Difference listings:
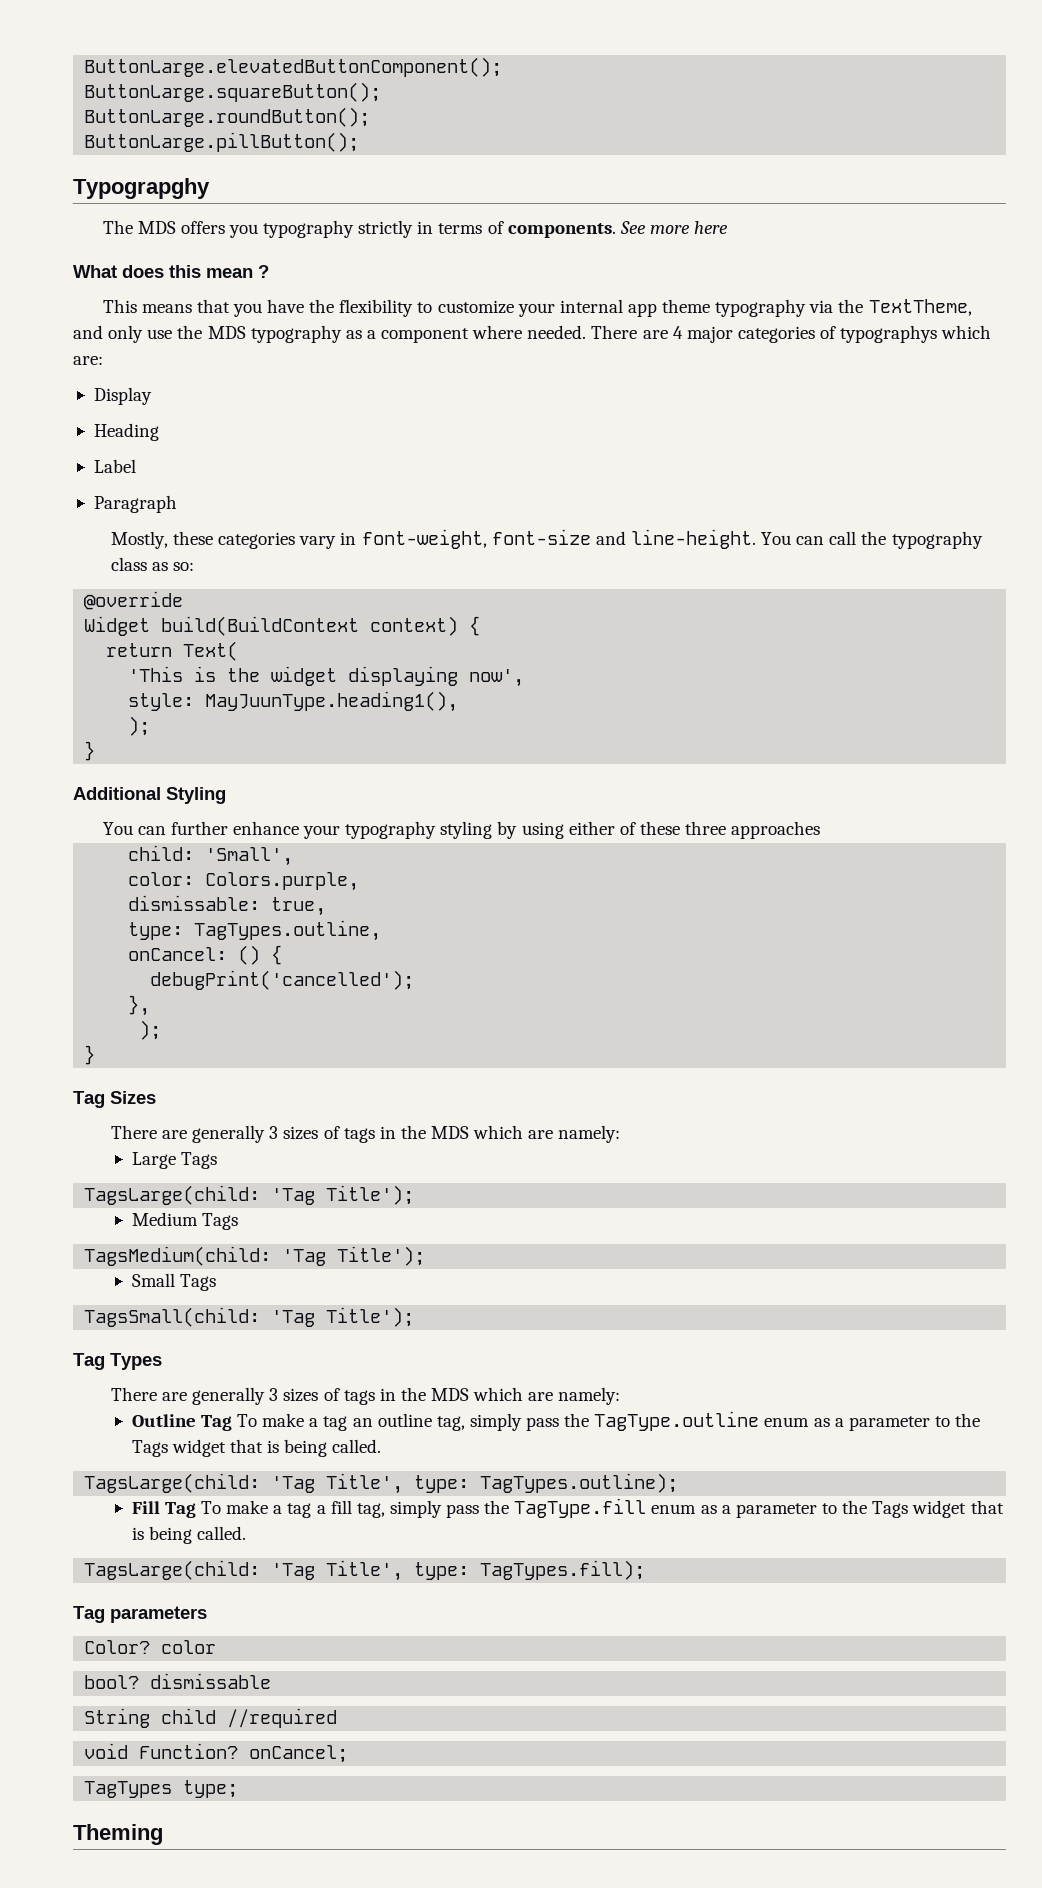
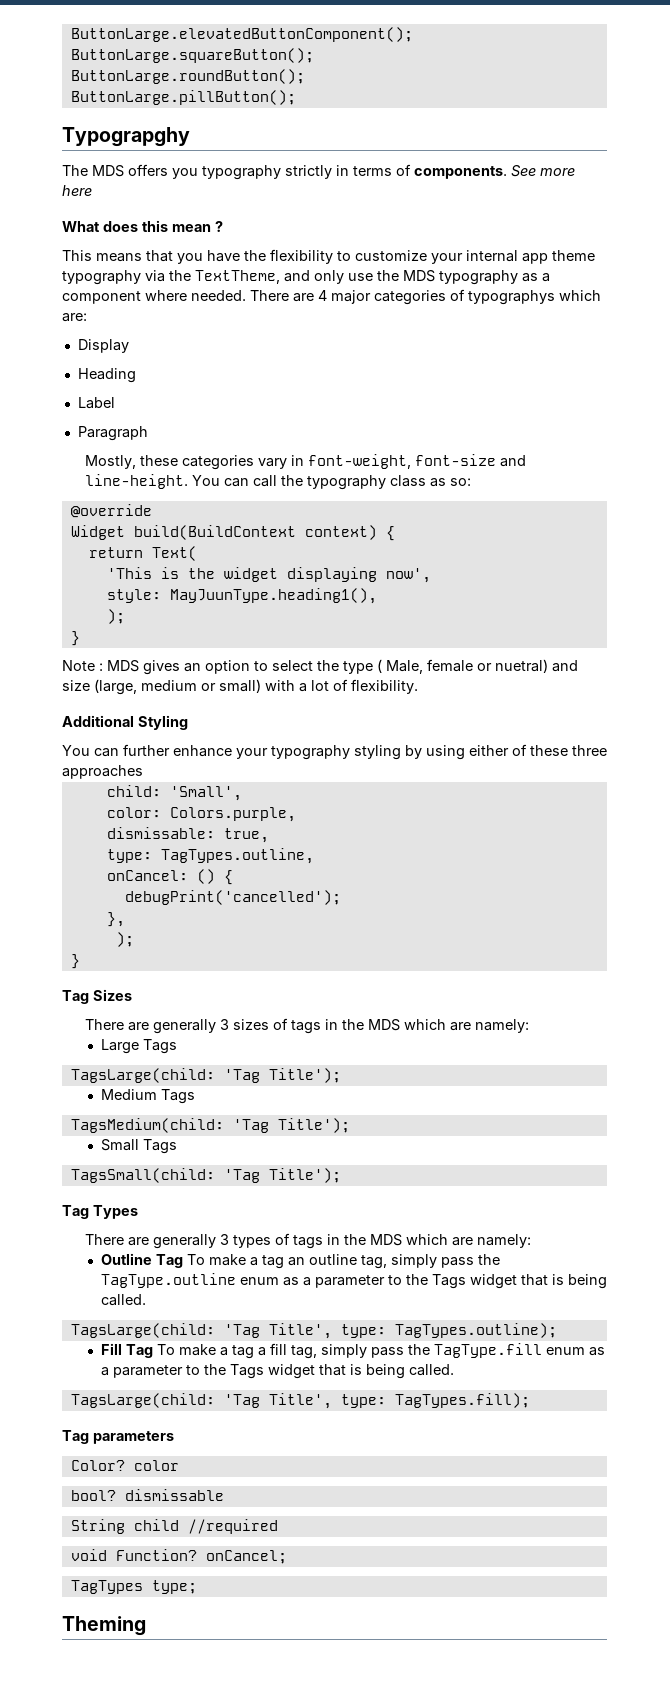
(96, 751) none -> [62,659,578,675] [62,679,418,695] // Note : MDS gives an option to select the type ( Male, female or nuetral) and size (large, medium or small) with a lot of flexibility.
[283,1388,319,1402] sizes -> [232,1235,271,1248] types

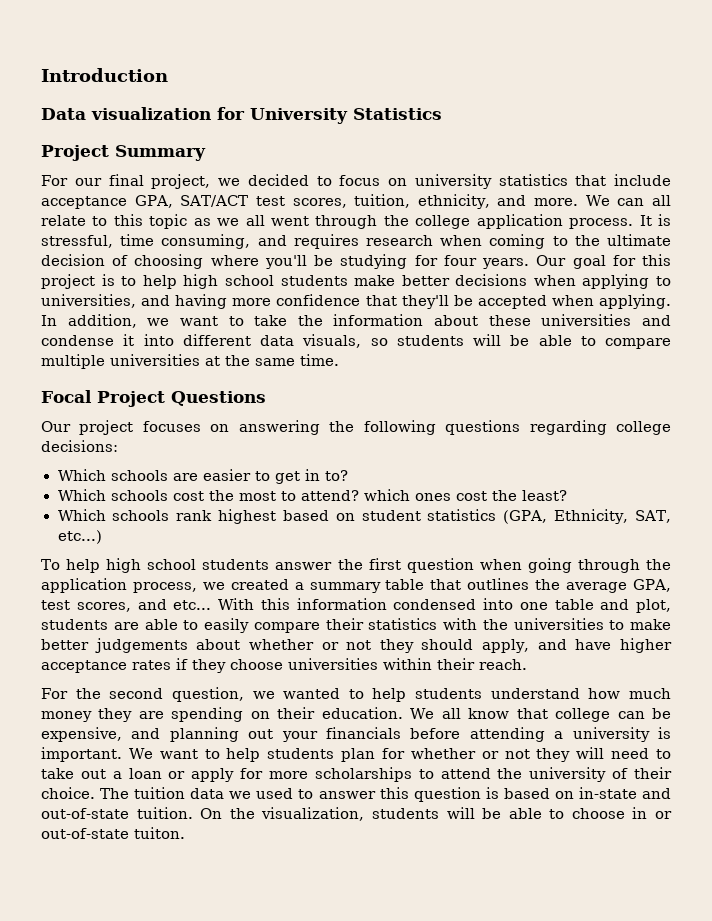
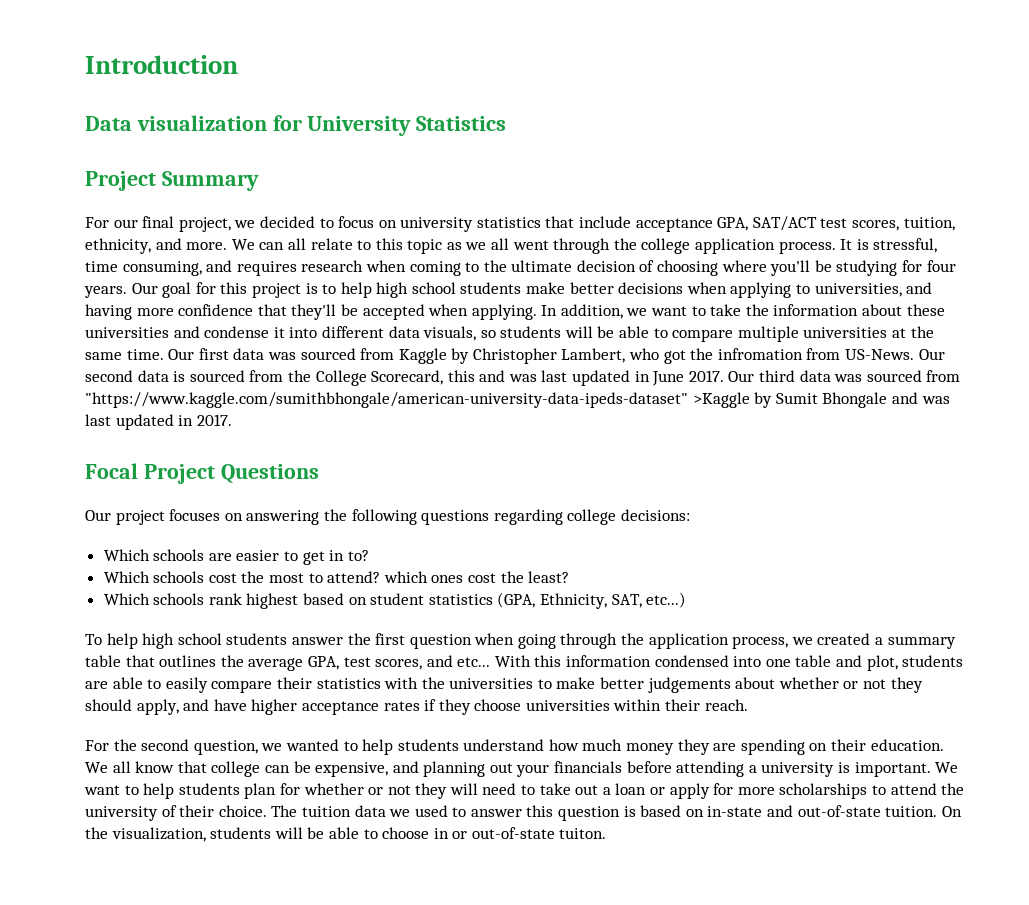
(339, 360) none -> [168,348,945,364] [85,370,961,386] [85,392,950,408] [85,414,232,430] Our first data was sourced from Kaggle by Christopher Lambert, who got the infromation from US-News. Our second data is sourced from the College Scorecard, this and was last updated in June 2017. Our third data was sourced from "https://www.kaggle.com/sumithbhongale/american-university-data-ipeds-dataset" >Kaggle by Sumit Bhongale and was last updated in 2017.

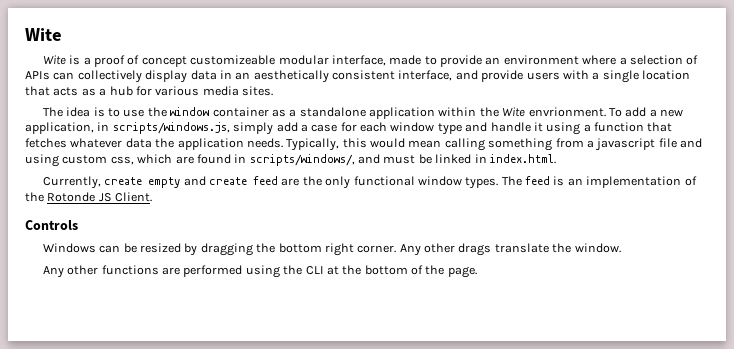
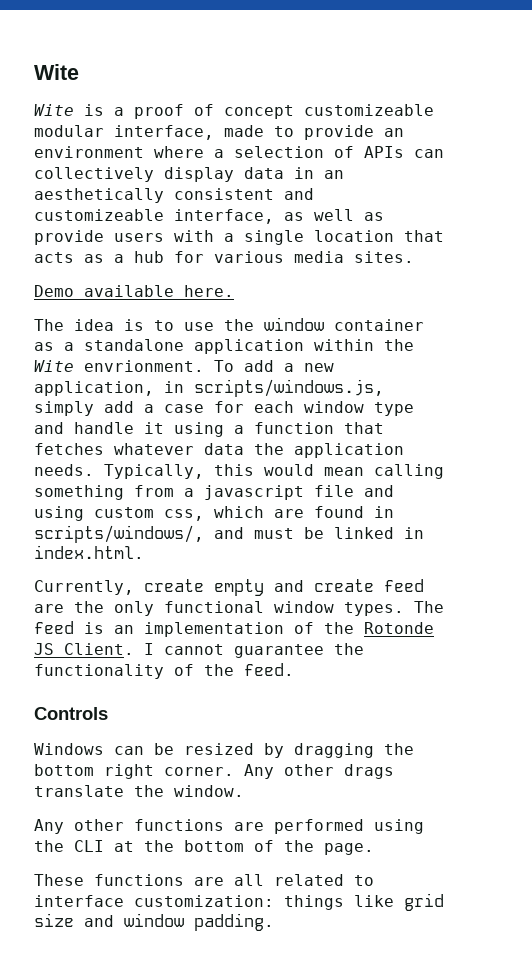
[398,70,478,81] interface, and -> [284,188,314,200] [34,209,384,224] and customizeable interface, as well as
(273, 91) none -> [34,285,234,297] // Demo available here.
(153, 197) none -> [144,643,364,658] [34,663,294,679] I cannot guarantee the functionality of the feed.
(477, 272) none -> [34,874,374,886] [34,893,444,911] [34,913,274,931] // These functions are all related to interface customization: things like grid size and window padding.

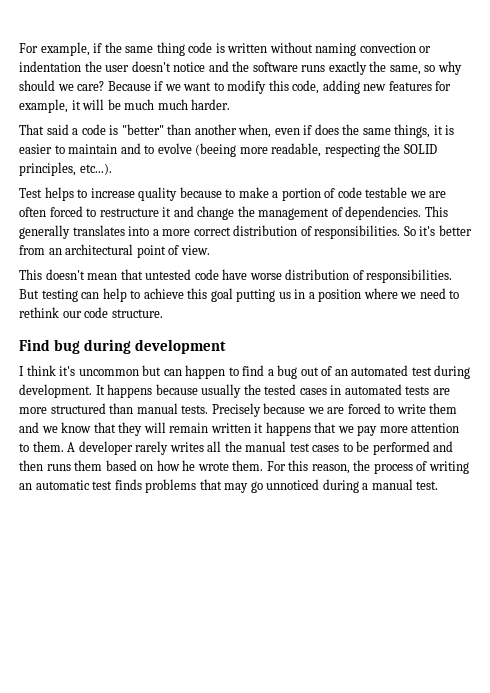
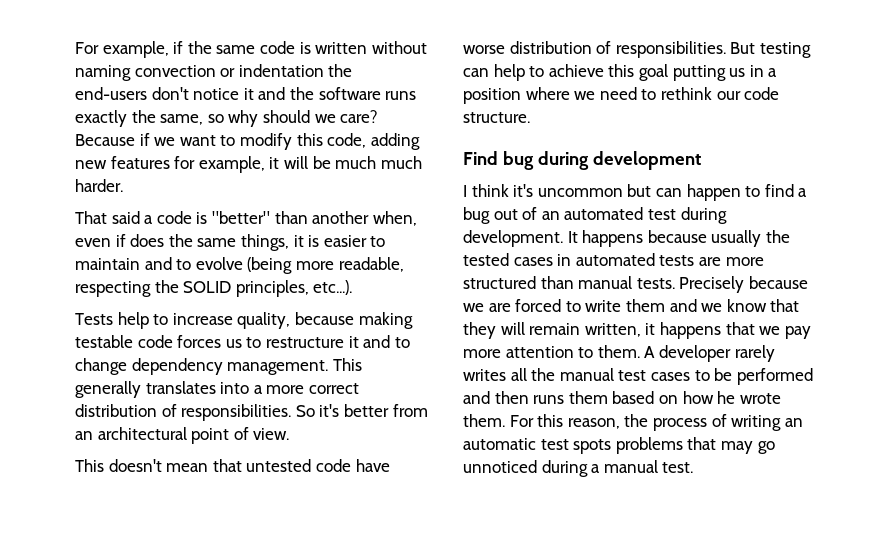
[156,42,185,56] thing -> (256, 49) none
[105,61,206,72] user doesn't notice -> [75,87,254,100] end-users don't notice it
[195,143,237,157] (beeing -> [247,257,293,274] (being
[19,187,447,201] [19,206,422,220] Test helps to increase quality because to make a portion of code testable we are often forced to restructure it and change the management of dependencies. -> [75,312,413,329] [75,335,410,348] [75,358,329,375] Tests help to increase quality, because making testable code forces us to restructure it and to change dependency management.
[210,423,251,433] written -> [584,323,641,337] written,
[114,479,142,490] finds -> [573,439,612,454] spots

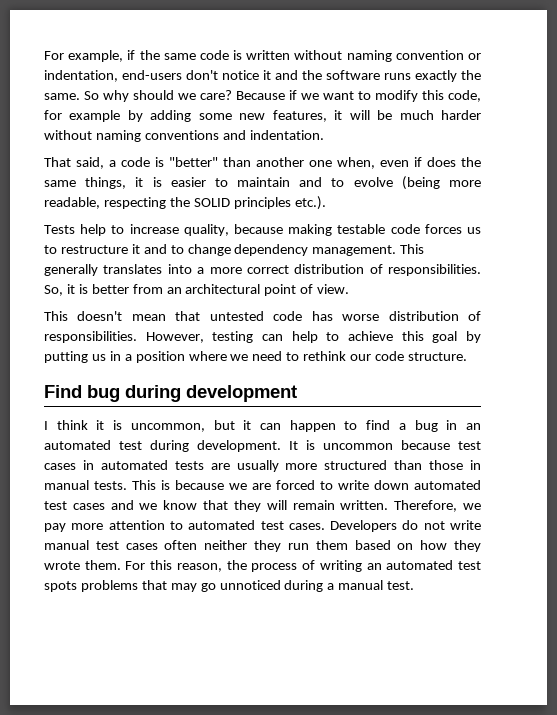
[134,64,353,77] convection or indentation the -> [395,50,482,60] [44,70,118,82] convention or indentation,
[160,114,224,125] same, so -> [44,91,99,100] same. So
[370,133,420,150] [75,156,422,173] [75,179,123,192] adding new features for example, it will be much much harder. -> [44,110,481,122] [44,130,324,142] for example by adding some new features, it will be much harder without naming conventions and indentation.
[111,211,140,224] said -> [76,157,104,169] said,
(370, 217) none -> [309,160,332,167] one
[235,280,353,297] principles, etc...). -> [233,196,326,210] principles etc.).
[295,404,340,417] So it's -> [44,284,88,296] So, it is
[355,459,390,472] have -> [311,311,333,321] has
[730,42,756,54] But -> [145,332,204,343] However,
(668, 72) none -> [466,331,482,343] by
[513,184,652,197] it's uncommon but -> [96,420,252,432] it is uncommon, but it
[493,207,538,220] out of -> [446,420,458,430] in
[582,230,790,247] [463,253,509,266] happens because usually the tested -> [306,440,481,450] is uncommon because test
(721, 261) none -> [236,460,279,472] usually
[578,276,745,293] manual tests. Precisely -> [429,460,481,470] [44,480,170,490] those in manual tests. This is
[625,299,665,312] them -> [374,480,481,490] [44,501,105,510] down automated test cases
[584,322,755,339] written, it happens that -> [340,500,458,512] written. Therefore,
[597,345,775,362] [463,368,813,385] [463,391,565,404] them. A developer rarely writes all the manual test cases to be performed and then runs -> [188,520,482,532] [44,540,309,552] automated test cases. Developers do not write manual test cases often neither they run
[717,391,736,404] he -> [453,540,481,552] they
[463,438,536,450] automatic -> [386,560,454,570] automated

Required action ::
Although the records above contain pictures, only their text is to be repeated, exactly as given.

Answer for this exercise ::
(96, 751) none -> [62,659,578,675] [62,679,418,695] // Note : MDS gives an option to select the type ( Male, female or nuetral) and size (large, medium or small) with a lot of flexibility.
[283,1388,319,1402] sizes -> [232,1235,271,1248] types

(339, 360) none -> [168,348,945,364] [85,370,961,386] [85,392,950,408] [85,414,232,430] Our first data was sourced from Kaggle by Christopher Lambert, who got the infromation from US-News. Our second data is sourced from the College Scorecard, this and was last updated in June 2017. Our third data was sourced from "https://www.kaggle.com/sumithbhongale/american-university-data-ipeds-dataset" >Kaggle by Sumit Bhongale and was last updated in 2017.

[398,70,478,81] interface, and -> [284,188,314,200] [34,209,384,224] and customizeable interface, as well as
(273, 91) none -> [34,285,234,297] // Demo available here.
(153, 197) none -> [144,643,364,658] [34,663,294,679] I cannot guarantee the functionality of the feed.
(477, 272) none -> [34,874,374,886] [34,893,444,911] [34,913,274,931] // These functions are all related to interface customization: things like grid size and window padding.

[156,42,185,56] thing -> (256, 49) none
[105,61,206,72] user doesn't notice -> [75,87,254,100] end-users don't notice it
[195,143,237,157] (beeing -> [247,257,293,274] (being
[19,187,447,201] [19,206,422,220] Test helps to increase quality because to make a portion of code testable we are often forced to restructure it and change the management of dependencies. -> [75,312,413,329] [75,335,410,348] [75,358,329,375] Tests help to increase quality, because making testable code forces us to restructure it and to change dependency management.
[210,423,251,433] written -> [584,323,641,337] written,
[114,479,142,490] finds -> [573,439,612,454] spots

[134,64,353,77] convection or indentation the -> [395,50,482,60] [44,70,118,82] convention or indentation,
[160,114,224,125] same, so -> [44,91,99,100] same. So
[370,133,420,150] [75,156,422,173] [75,179,123,192] adding new features for example, it will be much much harder. -> [44,110,481,122] [44,130,324,142] for example by adding some new features, it will be much harder without naming conventions and indentation.
[111,211,140,224] said -> [76,157,104,169] said,
(370, 217) none -> [309,160,332,167] one
[235,280,353,297] principles, etc...). -> [233,196,326,210] principles etc.).
[295,404,340,417] So it's -> [44,284,88,296] So, it is
[355,459,390,472] have -> [311,311,333,321] has
[730,42,756,54] But -> [145,332,204,343] However,
(668, 72) none -> [466,331,482,343] by
[513,184,652,197] it's uncommon but -> [96,420,252,432] it is uncommon, but it
[493,207,538,220] out of -> [446,420,458,430] in
[582,230,790,247] [463,253,509,266] happens because usually the tested -> [306,440,481,450] is uncommon because test
(721, 261) none -> [236,460,279,472] usually
[578,276,745,293] manual tests. Precisely -> [429,460,481,470] [44,480,170,490] those in manual tests. This is
[625,299,665,312] them -> [374,480,481,490] [44,501,105,510] down automated test cases
[584,322,755,339] written, it happens that -> [340,500,458,512] written. Therefore,
[597,345,775,362] [463,368,813,385] [463,391,565,404] them. A developer rarely writes all the manual test cases to be performed and then runs -> [188,520,482,532] [44,540,309,552] automated test cases. Developers do not write manual test cases often neither they run
[717,391,736,404] he -> [453,540,481,552] they
[463,438,536,450] automatic -> [386,560,454,570] automated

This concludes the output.